• [Records shown]
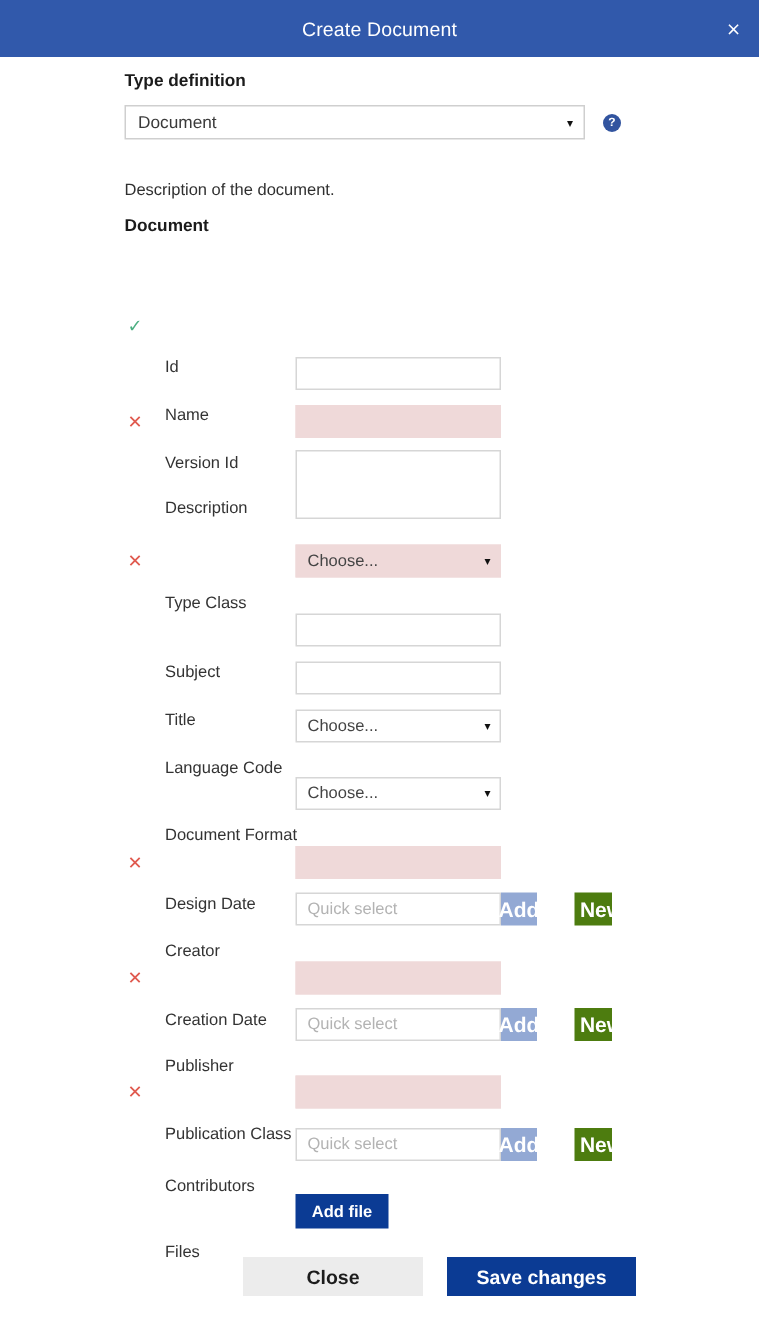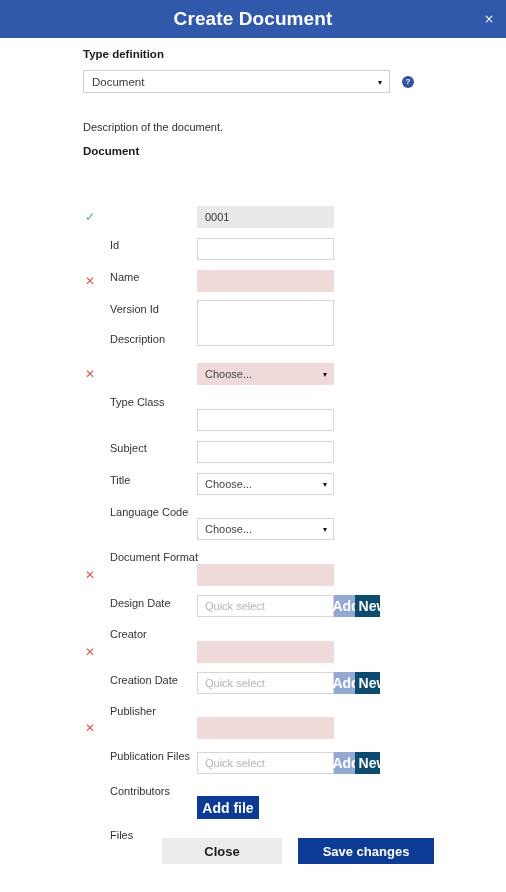--- a/index.html
+++ b/index.html
@@ -19,22 +19,22 @@
 
   
   .modal-header {
     position: absolute; left: 0; top: 0;
     width: 506px; height: 38px;
     background: #3159ab;
     display: flex; align-items: center; justify-content: center;
   }
   .modal-title {
     color: #ffffff;
-    font-size: 19px;
-    font-weight: bold;
+    font-size: 13px;
+    font-weight: normal;
     letter-spacing: .1px;
   }
   .close-icon {
     position: absolute; right: 12px; top: 50%;
     transform: translateY(-50%);
     color: #ffffff;
     font-size: 12px;
     line-height: 1;
     cursor: pointer;
     font-family: "DejaVu Sans", sans-serif;
@@ -152,52 +152,52 @@
     font-size: 14px; font-weight: bold;
     color: #ffffff;
     cursor: pointer;
     font-family: "Liberation Sans", sans-serif;
   }
   .btn-add {
     left: 334px; width: 24px;
     background: #93a9d4;
   }
   .btn-new {
-    left: 355px; width: 25px;
-    background: #0c4a6e;
+    left: 383px; width: 25px;
+    background: #4d7c0f;
     padding-left: 11px;
   }
 
   .btn-addfile {
     position: absolute; left: 197px; top: 0;
     width: 62px; height: 23px;
     background: #0b3b94;
     color: #fff;
-    font-size: 14px; font-weight: bold;
+    font-size: 11px; font-weight: bold;
     display: flex; align-items: center; justify-content: center;
     cursor: pointer;
   }
 
   
   .footer {
     position: absolute; left: 0; top: 838px; width: 506px;
   }
   .btn-close, .btn-save {
     position: absolute; top: 0;
     height: 26px;
     display: flex; align-items: center; justify-content: center;
     font-size: 13px; font-weight: bold;
     cursor: pointer;
   }
   .btn-close {
     left: 162px; width: 120px;
     background: #ececec; color: #1c1c1c;
   }
   .btn-save {
-    left: 298px; width: 136px;
+    left: 298px; width: 126px;
     background: #0b3b94; color: #ffffff;
   }
 </style>
 </head>
 <body>
 
 <div id="modal">
 
   <div class="modal-header">
     <div class="modal-title">Create Document</div>
@@ -216,23 +216,20 @@
       <div class="help-icon">?</div>
     </div>
 
     <div class="section-desc">Description of the document.</div>
     <div class="section-title">Document</div>
 
     <div class="form" id="form-rows">
         <div class="row" style="top: 38px;">
           <div class="status ok">✓</div>
           <div class="lbl">Id</div>
-          <div class="ctrl disabled">
-            <span>0001</span>
-          </div>
         </div>
         <div class="row" style="top: 70px;">
           <div class="lbl">Name</div>
           <div class="ctrl">
             <span></span>
           </div>
         </div>
         <div class="row" style="top: 102px;">
           <div class="status err">✕</div>
           <div class="lbl">Version Id</div>
@@ -305,21 +302,21 @@
         <div class="row" style="top: 504px;">
           <div class="lbl">Publisher</div>
           <div class="ctrl">
             <span class="ph">Quick select</span>
           </div>
           <div class="btn-add">Add</div>
           <div class="btn-new">New</div>
         </div>
         <div class="row" style="top: 549px;">
           <div class="status err">✕</div>
-          <div class="lbl">Publication Files</div>
+          <div class="lbl">Publication Class</div>
           <div class="ctrl error">
             <span></span>
           </div>
         </div>
         <div class="row" style="top: 584px;">
           <div class="lbl">Contributors</div>
           <div class="ctrl">
             <span class="ph">Quick select</span>
           </div>
           <div class="btn-add">Add</div>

• [What the task requires] Copy out the material word for word, without any images.

• [Solved exercise]
--- a/index.html
+++ b/index.html
@@ -19,22 +19,22 @@
 
   
   .modal-header {
     position: absolute; left: 0; top: 0;
     width: 506px; height: 38px;
     background: #3159ab;
     display: flex; align-items: center; justify-content: center;
   }
   .modal-title {
     color: #ffffff;
-    font-size: 19px;
-    font-weight: bold;
+    font-size: 13px;
+    font-weight: normal;
     letter-spacing: .1px;
   }
   .close-icon {
     position: absolute; right: 12px; top: 50%;
     transform: translateY(-50%);
     color: #ffffff;
     font-size: 12px;
     line-height: 1;
     cursor: pointer;
     font-family: "DejaVu Sans", sans-serif;
@@ -152,52 +152,52 @@
     font-size: 14px; font-weight: bold;
     color: #ffffff;
     cursor: pointer;
     font-family: "Liberation Sans", sans-serif;
   }
   .btn-add {
     left: 334px; width: 24px;
     background: #93a9d4;
   }
   .btn-new {
-    left: 355px; width: 25px;
-    background: #0c4a6e;
+    left: 383px; width: 25px;
+    background: #4d7c0f;
     padding-left: 11px;
   }
 
   .btn-addfile {
     position: absolute; left: 197px; top: 0;
     width: 62px; height: 23px;
     background: #0b3b94;
     color: #fff;
-    font-size: 14px; font-weight: bold;
+    font-size: 11px; font-weight: bold;
     display: flex; align-items: center; justify-content: center;
     cursor: pointer;
   }
 
   
   .footer {
     position: absolute; left: 0; top: 838px; width: 506px;
   }
   .btn-close, .btn-save {
     position: absolute; top: 0;
     height: 26px;
     display: flex; align-items: center; justify-content: center;
     font-size: 13px; font-weight: bold;
     cursor: pointer;
   }
   .btn-close {
     left: 162px; width: 120px;
     background: #ececec; color: #1c1c1c;
   }
   .btn-save {
-    left: 298px; width: 136px;
+    left: 298px; width: 126px;
     background: #0b3b94; color: #ffffff;
   }
 </style>
 </head>
 <body>
 
 <div id="modal">
 
   <div class="modal-header">
     <div class="modal-title">Create Document</div>
@@ -216,23 +216,20 @@
       <div class="help-icon">?</div>
     </div>
 
     <div class="section-desc">Description of the document.</div>
     <div class="section-title">Document</div>
 
     <div class="form" id="form-rows">
         <div class="row" style="top: 38px;">
           <div class="status ok">✓</div>
           <div class="lbl">Id</div>
-          <div class="ctrl disabled">
-            <span>0001</span>
-          </div>
         </div>
         <div class="row" style="top: 70px;">
           <div class="lbl">Name</div>
           <div class="ctrl">
             <span></span>
           </div>
         </div>
         <div class="row" style="top: 102px;">
           <div class="status err">✕</div>
           <div class="lbl">Version Id</div>
@@ -305,21 +302,21 @@
         <div class="row" style="top: 504px;">
           <div class="lbl">Publisher</div>
           <div class="ctrl">
             <span class="ph">Quick select</span>
           </div>
           <div class="btn-add">Add</div>
           <div class="btn-new">New</div>
         </div>
         <div class="row" style="top: 549px;">
           <div class="status err">✕</div>
-          <div class="lbl">Publication Files</div>
+          <div class="lbl">Publication Class</div>
           <div class="ctrl error">
             <span></span>
           </div>
         </div>
         <div class="row" style="top: 584px;">
           <div class="lbl">Contributors</div>
           <div class="ctrl">
             <span class="ph">Quick select</span>
           </div>
           <div class="btn-add">Add</div>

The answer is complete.